*** Begin section ***

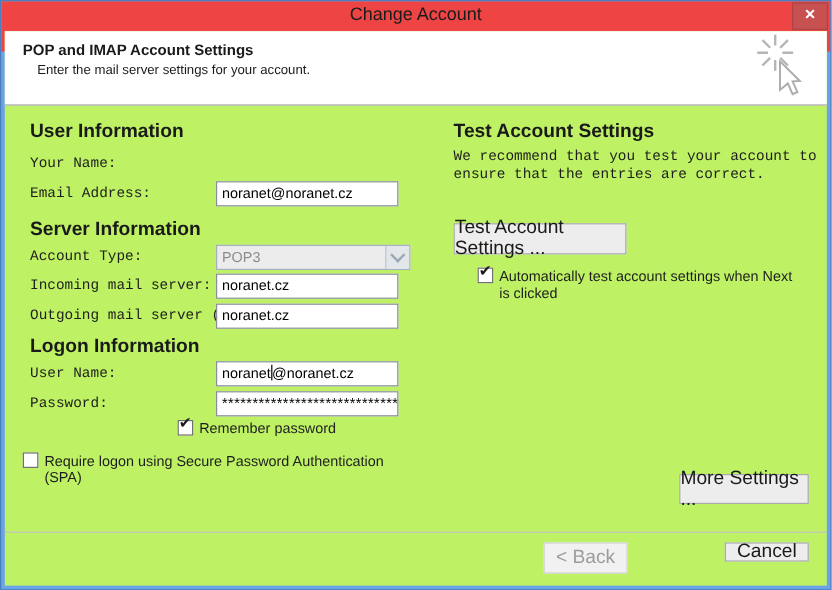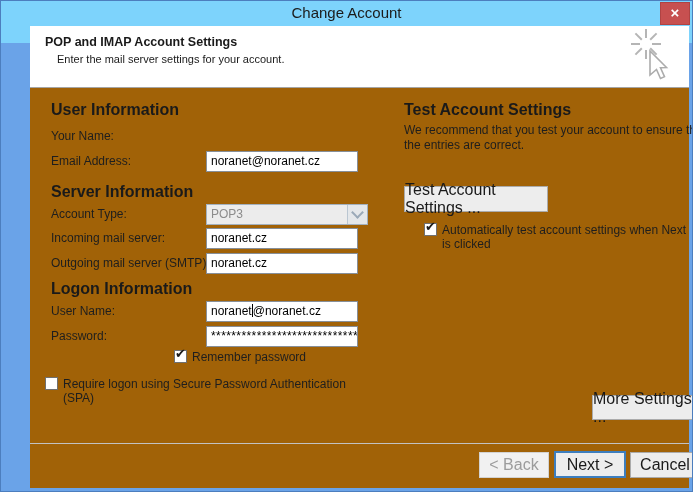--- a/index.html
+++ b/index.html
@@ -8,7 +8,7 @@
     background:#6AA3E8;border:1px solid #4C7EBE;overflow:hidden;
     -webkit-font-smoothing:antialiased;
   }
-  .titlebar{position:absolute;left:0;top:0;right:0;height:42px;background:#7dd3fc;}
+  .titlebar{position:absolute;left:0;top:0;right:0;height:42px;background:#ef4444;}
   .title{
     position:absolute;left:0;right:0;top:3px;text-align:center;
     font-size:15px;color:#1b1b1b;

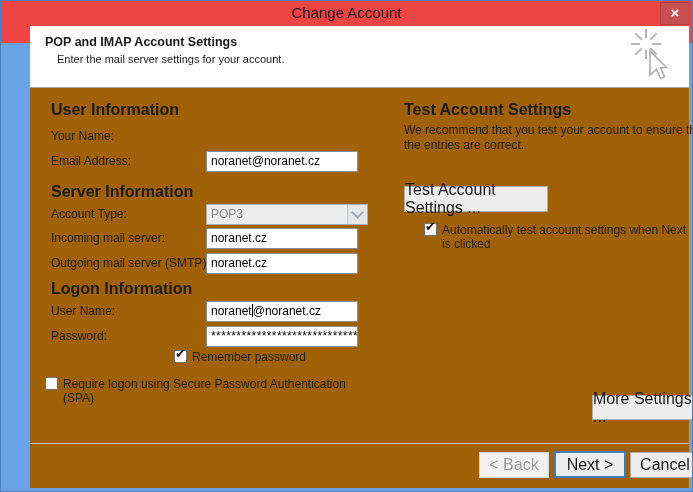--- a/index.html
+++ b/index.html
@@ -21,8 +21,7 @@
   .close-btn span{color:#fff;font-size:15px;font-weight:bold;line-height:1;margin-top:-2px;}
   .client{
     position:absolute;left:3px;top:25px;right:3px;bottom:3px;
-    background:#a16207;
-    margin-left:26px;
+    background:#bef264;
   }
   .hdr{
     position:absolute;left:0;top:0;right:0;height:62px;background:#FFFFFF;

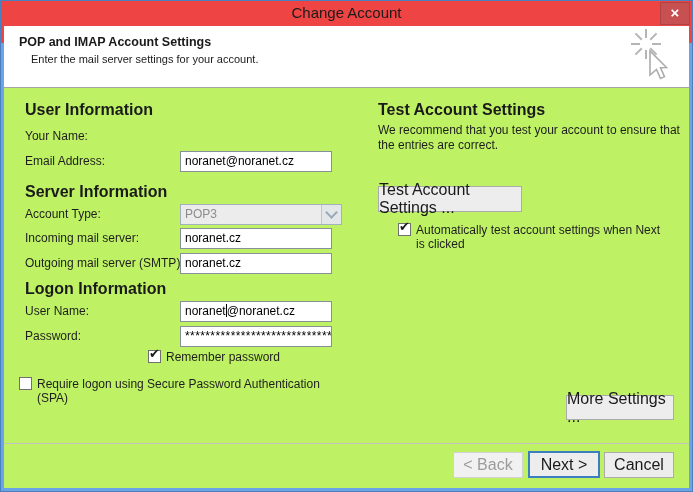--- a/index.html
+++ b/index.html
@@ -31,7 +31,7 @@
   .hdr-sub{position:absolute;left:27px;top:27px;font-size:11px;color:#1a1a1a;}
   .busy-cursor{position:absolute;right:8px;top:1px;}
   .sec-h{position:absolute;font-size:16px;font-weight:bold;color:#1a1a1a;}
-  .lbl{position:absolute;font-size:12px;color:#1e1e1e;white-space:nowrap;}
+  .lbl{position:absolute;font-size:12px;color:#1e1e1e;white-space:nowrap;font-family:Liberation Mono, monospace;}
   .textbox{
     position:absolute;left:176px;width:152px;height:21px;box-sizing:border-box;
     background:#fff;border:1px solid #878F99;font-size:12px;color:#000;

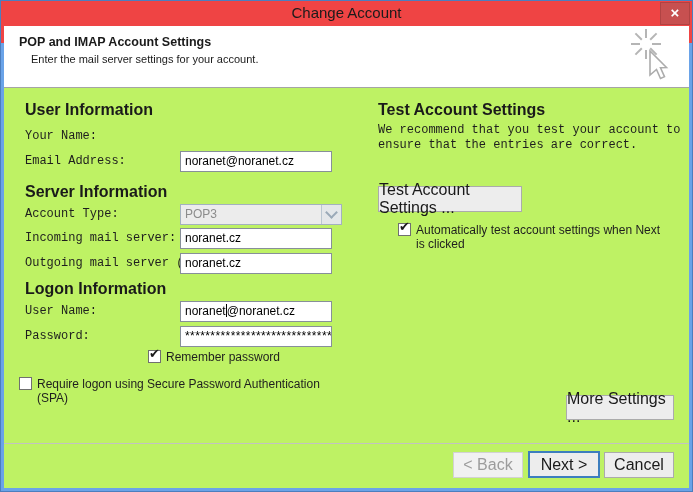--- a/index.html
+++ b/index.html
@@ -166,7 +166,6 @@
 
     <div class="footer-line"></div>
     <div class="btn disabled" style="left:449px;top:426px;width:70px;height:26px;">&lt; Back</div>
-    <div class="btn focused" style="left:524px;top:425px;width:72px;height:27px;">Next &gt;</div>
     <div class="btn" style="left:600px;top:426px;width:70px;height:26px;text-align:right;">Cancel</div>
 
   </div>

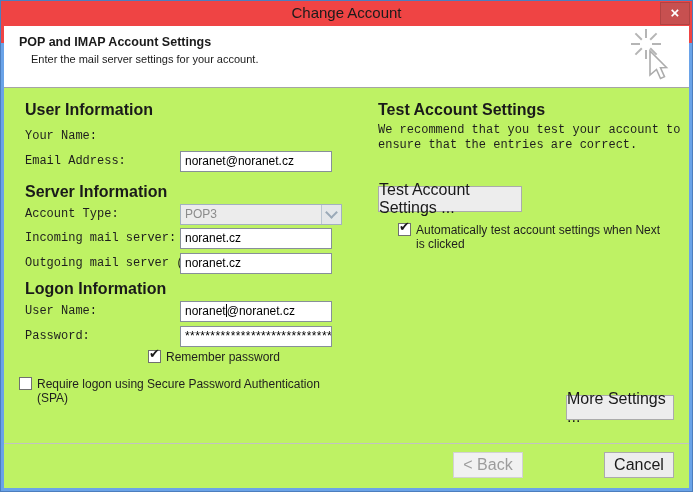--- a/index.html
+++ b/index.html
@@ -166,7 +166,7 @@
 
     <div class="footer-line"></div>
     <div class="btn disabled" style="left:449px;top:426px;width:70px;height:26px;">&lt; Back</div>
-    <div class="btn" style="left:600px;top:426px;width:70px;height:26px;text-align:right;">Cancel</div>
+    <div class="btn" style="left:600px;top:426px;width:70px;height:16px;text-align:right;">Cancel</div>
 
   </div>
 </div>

*** End section ***
*** Begin section ***

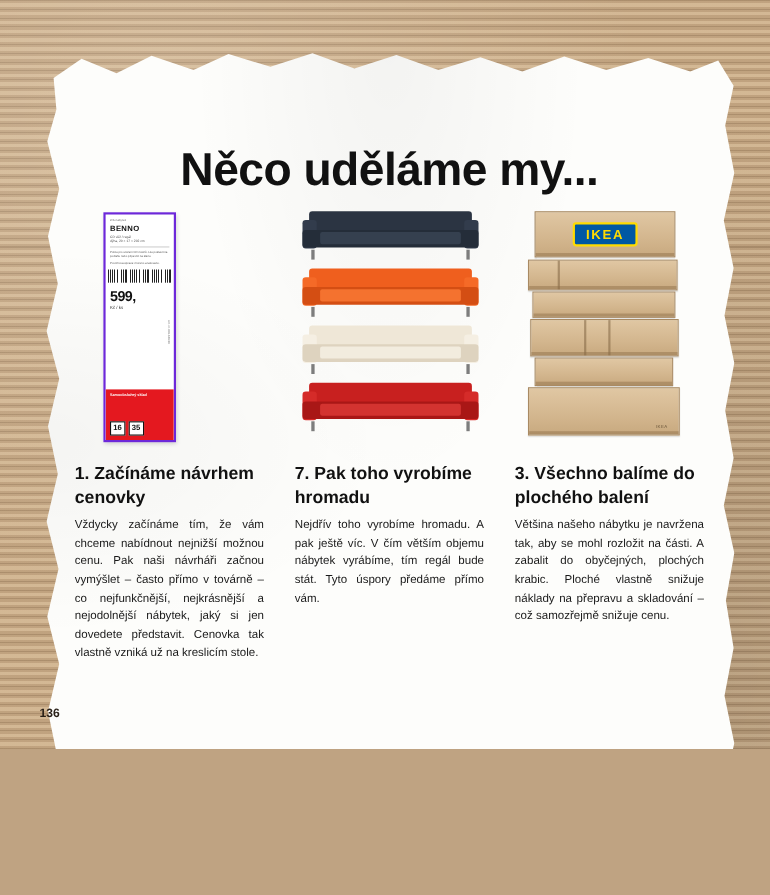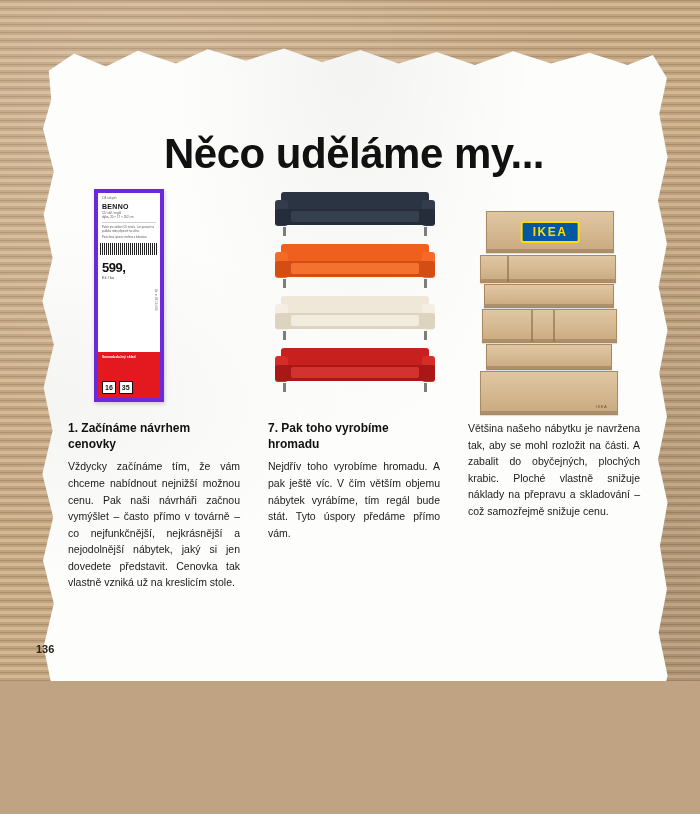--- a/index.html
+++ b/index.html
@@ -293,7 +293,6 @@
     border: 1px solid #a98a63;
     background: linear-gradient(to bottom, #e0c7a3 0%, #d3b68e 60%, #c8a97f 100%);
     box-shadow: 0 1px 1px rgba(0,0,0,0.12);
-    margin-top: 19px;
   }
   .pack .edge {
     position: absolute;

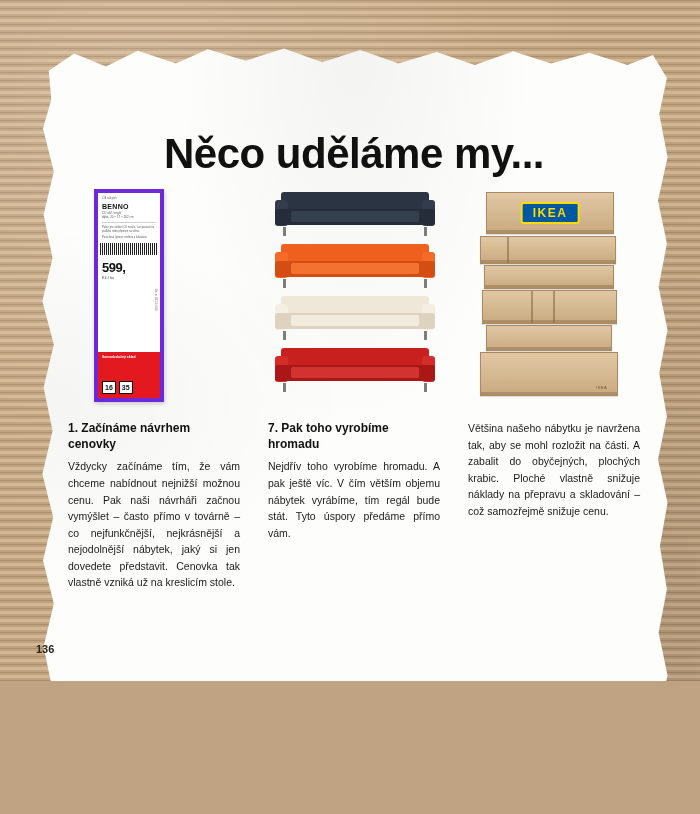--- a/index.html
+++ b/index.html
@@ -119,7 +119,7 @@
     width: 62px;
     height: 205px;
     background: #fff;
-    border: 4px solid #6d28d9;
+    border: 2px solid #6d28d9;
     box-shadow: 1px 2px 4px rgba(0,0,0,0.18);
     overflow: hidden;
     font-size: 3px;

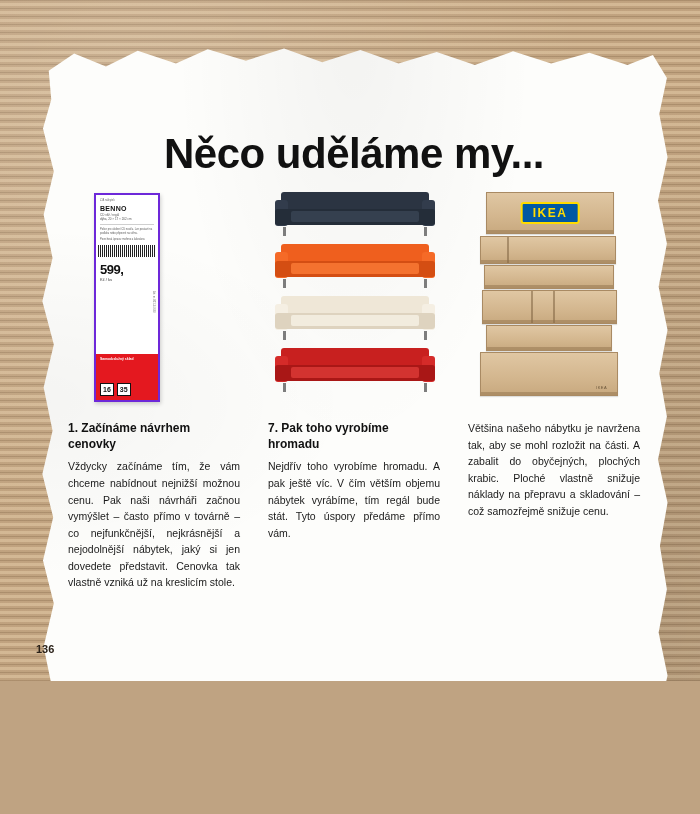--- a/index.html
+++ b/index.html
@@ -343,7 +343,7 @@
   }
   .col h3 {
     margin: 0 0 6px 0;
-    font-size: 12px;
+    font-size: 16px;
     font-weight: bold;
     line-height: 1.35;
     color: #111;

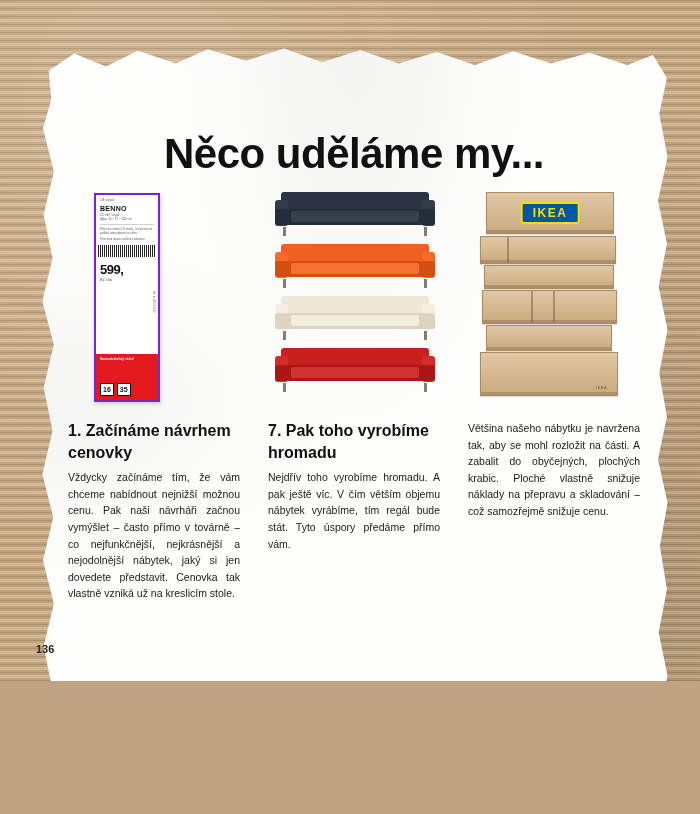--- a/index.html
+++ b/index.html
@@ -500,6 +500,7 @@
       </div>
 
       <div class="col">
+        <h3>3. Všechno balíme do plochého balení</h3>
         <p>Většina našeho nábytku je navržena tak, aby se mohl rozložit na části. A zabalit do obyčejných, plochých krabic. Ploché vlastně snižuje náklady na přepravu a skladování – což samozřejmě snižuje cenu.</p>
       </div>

*** End section ***

Exercise instructions
Across all the records, find the lines containing the word "overflow" and reproduce each one.

Solution
     background:#6AA3E8;border:1px solid #4C7EBE;overflow:hidden;
     overflow: hidden;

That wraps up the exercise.